Work required: Repeat only the stretch of lines below that runs from the line with "(232, 218) none" through the line with "[303,254,367,266] encoding, ->", unaltered.
-.-.-
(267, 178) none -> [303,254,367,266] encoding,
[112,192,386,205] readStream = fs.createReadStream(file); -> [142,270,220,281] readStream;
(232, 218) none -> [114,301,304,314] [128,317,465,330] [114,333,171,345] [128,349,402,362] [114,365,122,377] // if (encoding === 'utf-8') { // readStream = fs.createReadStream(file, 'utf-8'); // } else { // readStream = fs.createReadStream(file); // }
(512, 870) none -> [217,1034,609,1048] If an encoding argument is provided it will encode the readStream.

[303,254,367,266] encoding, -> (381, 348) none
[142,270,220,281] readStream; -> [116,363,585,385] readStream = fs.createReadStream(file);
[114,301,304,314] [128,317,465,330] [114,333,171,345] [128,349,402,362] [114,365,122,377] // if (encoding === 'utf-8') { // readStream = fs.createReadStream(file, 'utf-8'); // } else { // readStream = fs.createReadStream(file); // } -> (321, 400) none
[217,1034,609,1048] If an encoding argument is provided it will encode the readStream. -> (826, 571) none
-.-.-
Answer below:
(232, 218) none -> [114,301,304,314] [128,317,465,330] [114,333,171,345] [128,349,402,362] [114,365,122,377] // if (encoding === 'utf-8') { // readStream = fs.createReadStream(file, 'utf-8'); // } else { // readStream = fs.createReadStream(file); // }
(512, 870) none -> [217,1034,609,1048] If an encoding argument is provided it will encode the readStream.

[303,254,367,266] encoding, -> (381, 348) none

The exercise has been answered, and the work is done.